Thanks to the great flexibility of laser cooling and trapping methods, ultracold gases offer to study these quantum correlated systems with a new twist. It is possible for instance to tune the strength and sign of the interaction between atoms. Optical lattices, realized by interfering laser beams, create periodic optical potentials that mimic the crystalline potential seen by electrons in solids. Controlled disorder can be introduced to study the localization of matter-waves predicted by P.W. Anderson more than 50 years ago. Dilute atomic gases can thus be considered as model systems to address some pending problem in Many-Body physics that occur in condensed matter systems, nuclear physics, and astrophysics.
In this talk, we will describe the seemingly simplest case of attractive spin 1/2 fermions with tunable interaction. We will show that the gas properties can continuously change from those of weakly interacting Cooper pairs described by Bardeen-Cooper-Schrieffer theory to those of strongly bound molecules undergoing Bose-Einstein condensation. A new imaging method enable us to probe with high precision the thermodynamics of locally homogeneous ultracold gases [1,2,3] and to perform stringent tests of recent many-body theories. The equation of state of fermions has been measured as a function of interaction strength and temperature. Despite orders of magnitude difference in density and temperature, our equation of state can be used to describe low density neutron matter such as the outer shell of neutron stars.
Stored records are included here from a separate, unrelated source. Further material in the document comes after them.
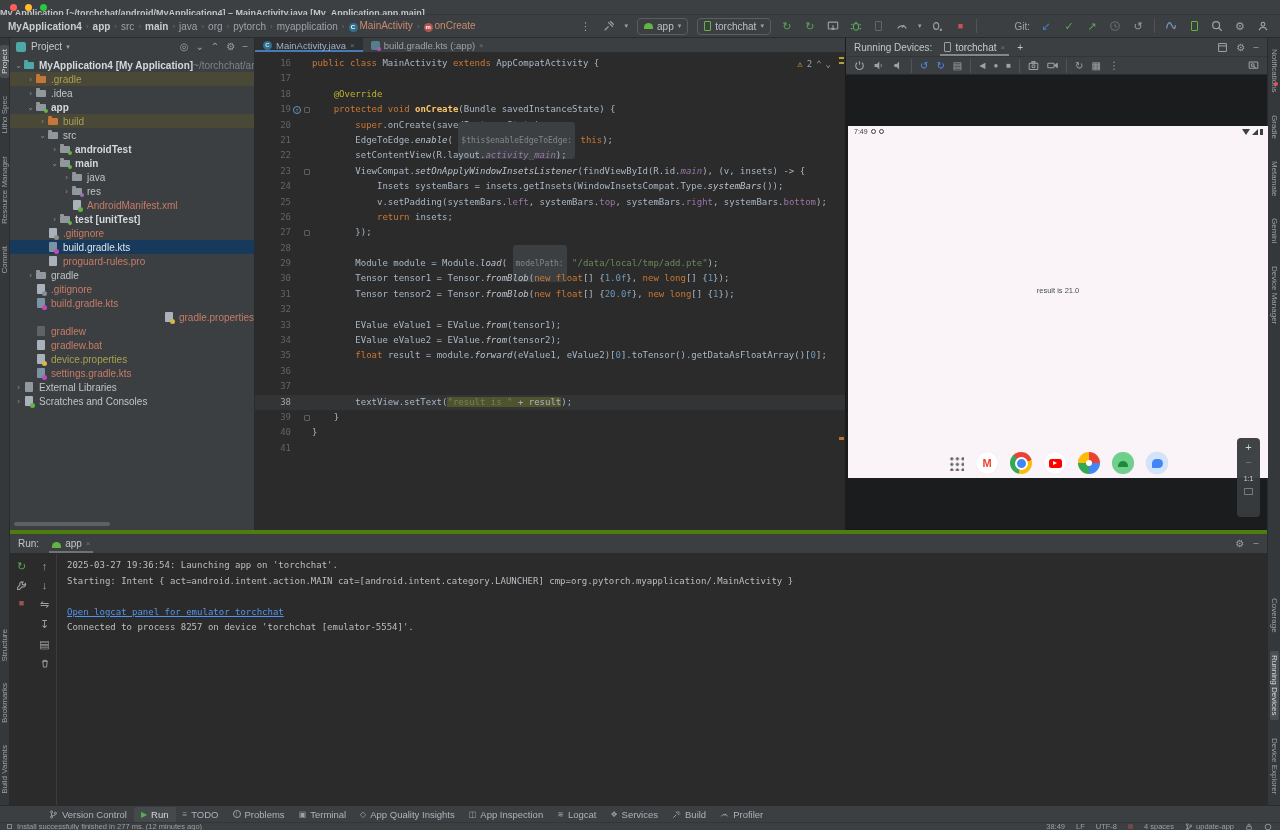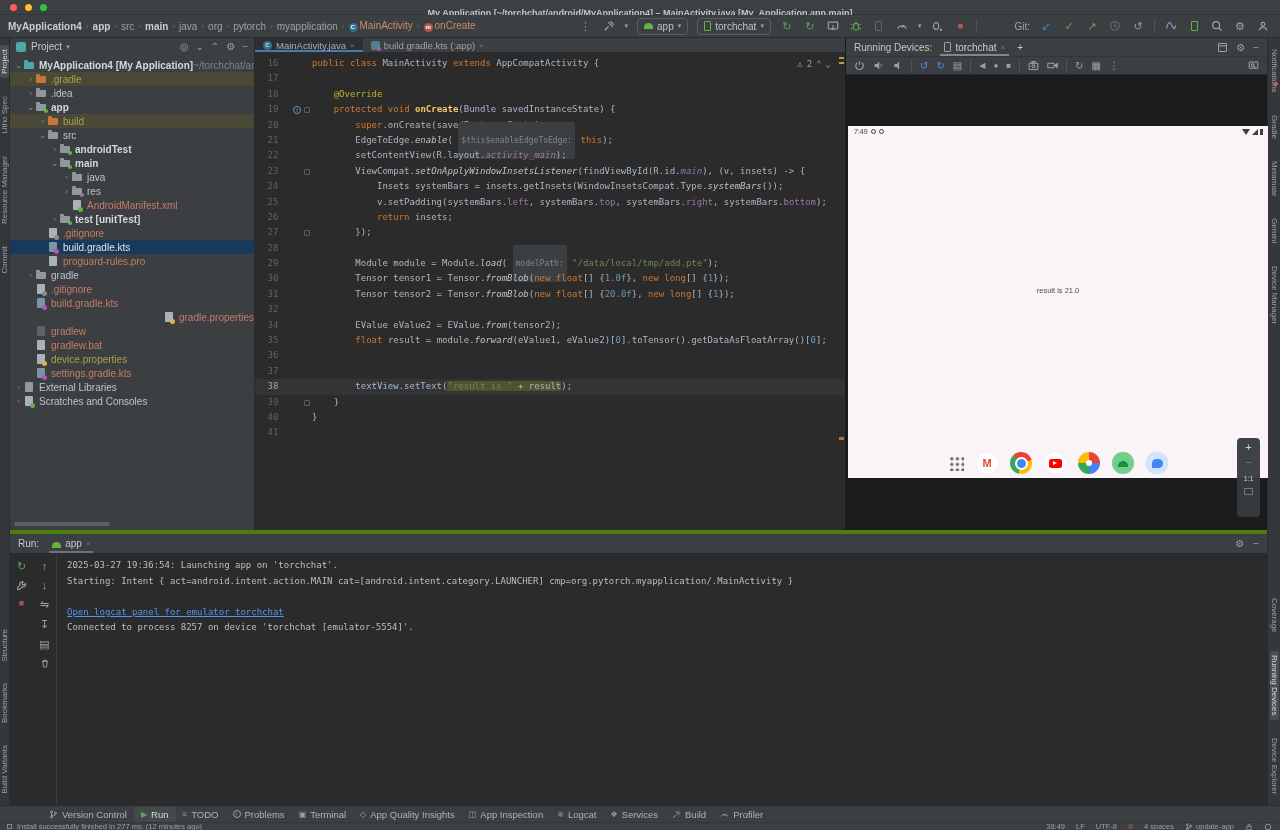"My Application" #title-text { text-align: center -> none }
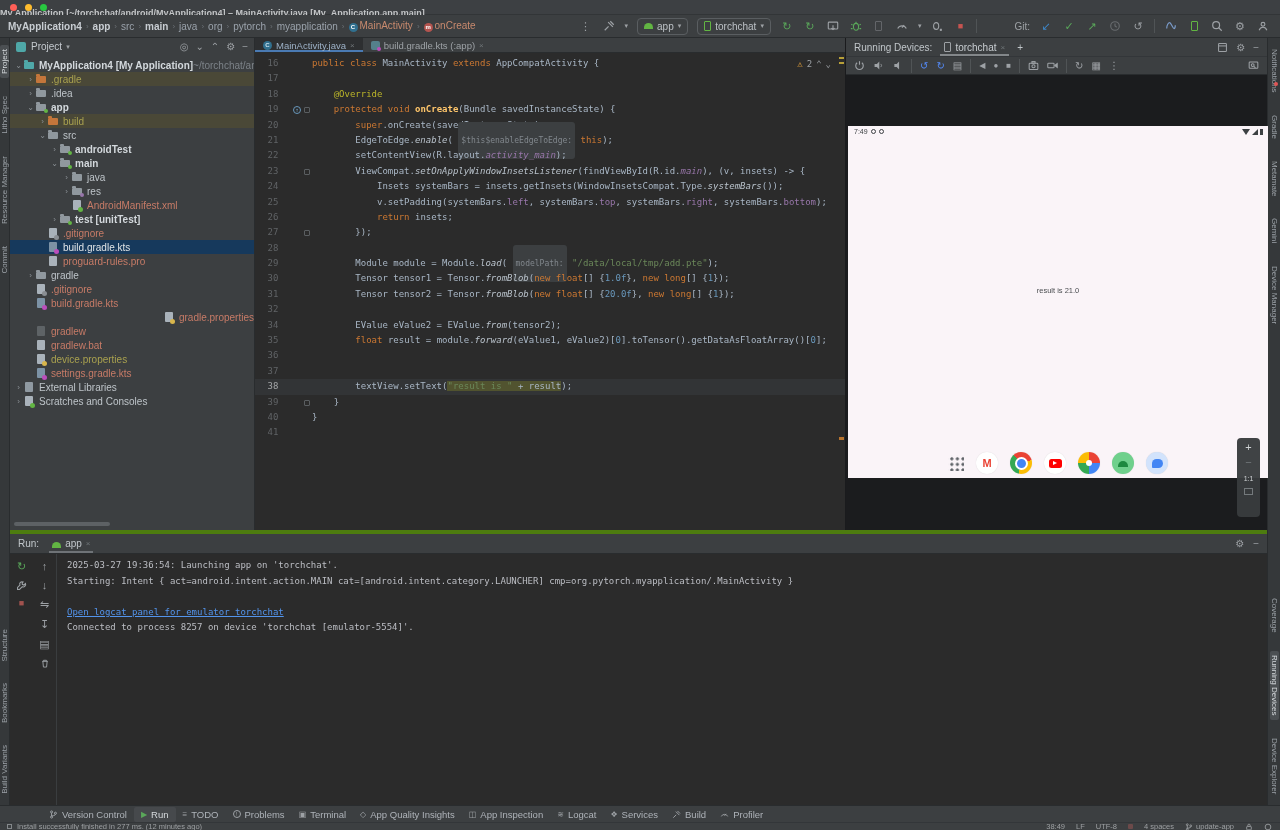"16" .ln { text-align: center -> right }
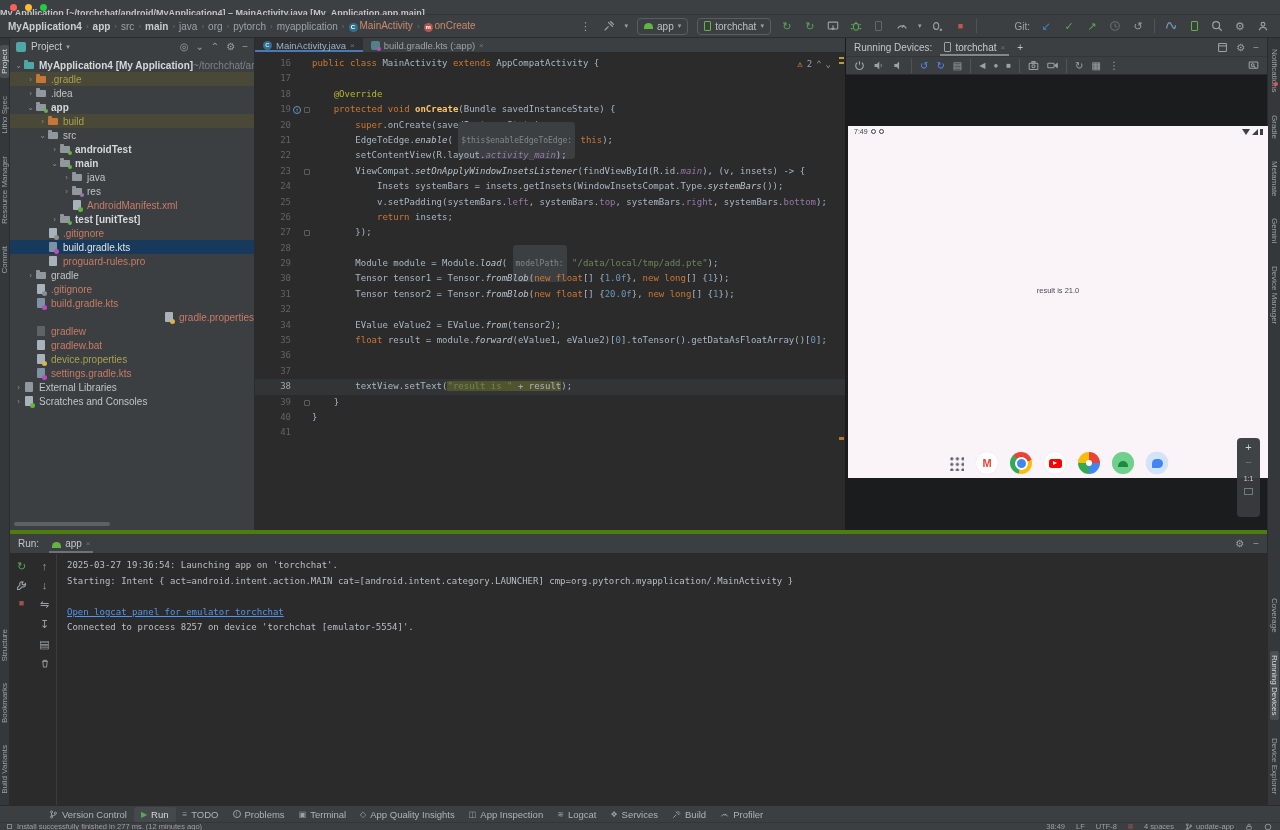"33" div.line { html: none -> <div> <span>33</span> <span></span> <span></span> <span><span> EValue eValue1 = EValue.</span><span>from</span><span>(tensor1);</span></span> </div> }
[1] S. Nascimbène, N. Navon, K. Jiang, F. Chevy, and C. Salomon, Nature 463, 1057 (2010)
[2] N. Navon, S. Nascimbène, F. Chevy, and C. Salomon, Science 328, 729 (2010)
[3] Fermi-Liquid Behavior of the Normal Phase of a Strongly Interacting Gas of Cold Atoms
S. Nascimbène, N. Navon, S. Pilati, F. Chevy, S. Giorgini, A. Georges, and C. Salomon, Phys. Rev. Lett. 106 (2011) 215303.